Now, lobbyists are peddling a slew of new policies in Tallahassee, hoping to kick-start an even bigger boom. Proposals include strong renewable energy targets, premium prices for solar electricity, tax incentives for solar companies, rebates for consumers and firm backing from state regulators. Similar debates are playing out in states across the country, and in the nation's capital.

In the next month, the state Legislature will decide which policies will win out.
The issue has attracted farmers, developers, small-business owners, big businesses like Florida Crystals and the usual complement of utility lobbyists and environmentalists.

Riddled with acronyms and technical jargon, the debate can often be impenetrable, with millions of dollars worth of jobs and investment in the balance. The Legislature is debating Crist's "20 by 2020" renewable goal, and utilities are pushing for a "clean" goal that would include new nuclear power.

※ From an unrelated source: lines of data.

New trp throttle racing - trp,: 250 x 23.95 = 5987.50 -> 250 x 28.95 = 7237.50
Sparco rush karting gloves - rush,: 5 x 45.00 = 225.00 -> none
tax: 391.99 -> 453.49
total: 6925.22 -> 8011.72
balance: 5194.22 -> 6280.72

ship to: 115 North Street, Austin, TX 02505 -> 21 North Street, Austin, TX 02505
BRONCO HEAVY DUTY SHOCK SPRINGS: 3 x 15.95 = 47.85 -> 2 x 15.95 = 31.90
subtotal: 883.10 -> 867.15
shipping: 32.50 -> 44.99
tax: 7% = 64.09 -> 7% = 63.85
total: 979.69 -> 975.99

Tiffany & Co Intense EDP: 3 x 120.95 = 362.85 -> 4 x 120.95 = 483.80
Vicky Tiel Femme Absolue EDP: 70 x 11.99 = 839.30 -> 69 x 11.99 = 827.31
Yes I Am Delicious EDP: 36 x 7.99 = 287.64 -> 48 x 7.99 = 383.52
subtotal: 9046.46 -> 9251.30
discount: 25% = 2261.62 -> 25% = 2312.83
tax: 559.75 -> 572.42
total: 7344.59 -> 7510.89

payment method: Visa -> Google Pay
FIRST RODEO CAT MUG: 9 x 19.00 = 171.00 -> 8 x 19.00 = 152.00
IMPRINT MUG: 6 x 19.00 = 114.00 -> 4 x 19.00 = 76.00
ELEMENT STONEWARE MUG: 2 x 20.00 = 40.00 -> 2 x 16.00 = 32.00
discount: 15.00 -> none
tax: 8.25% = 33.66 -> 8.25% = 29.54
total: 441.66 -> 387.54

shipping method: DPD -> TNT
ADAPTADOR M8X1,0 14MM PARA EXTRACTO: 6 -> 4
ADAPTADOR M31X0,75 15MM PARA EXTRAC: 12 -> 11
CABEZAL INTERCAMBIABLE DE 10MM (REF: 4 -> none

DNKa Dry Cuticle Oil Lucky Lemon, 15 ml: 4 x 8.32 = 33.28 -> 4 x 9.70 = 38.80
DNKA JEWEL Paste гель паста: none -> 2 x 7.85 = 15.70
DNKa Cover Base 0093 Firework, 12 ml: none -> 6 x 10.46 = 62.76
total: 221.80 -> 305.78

A policy known as feed-in tariffs also is gaining traction, pushed by a renewable energy lobby that includes solar installers and manufacturers. The tariffs force utilities to pay more for electricity that customers generated from solar panels than those customers pay for electricity generated by the utility's power plants. Gainesville recently adopted the tariffs, and advocates want to see it enacted statewide.

The state also could extend the policy that paved the way for FPL's 110 megawatts. Passed last year, it allows the Public Service Commission to approve renewable energy projects up to a certain limit, even if those projects cost more than fossil fuel plants.

Despite the enthusiasm for solar, it still has a long way to go before it displaces fossil and nuclear fuels. Consider that the state's three largest utilities — Progress Energy, Tampa Electric and FPL — have seen a few hundred customers install a combined solar capacity of close to 3 megawatts. The utilities together serve nearly 7 million customers and have nearly 40,000 megawatts worth of power plants that run on coal, oil, natural gas and nuclear fuel.
"The true test will be when people look out of the window of a skyscraper in their city and see their communities transform," Karnas said. "It's when the landscape, what people can see from their windows, changes. That's when we'll know we have succeeded."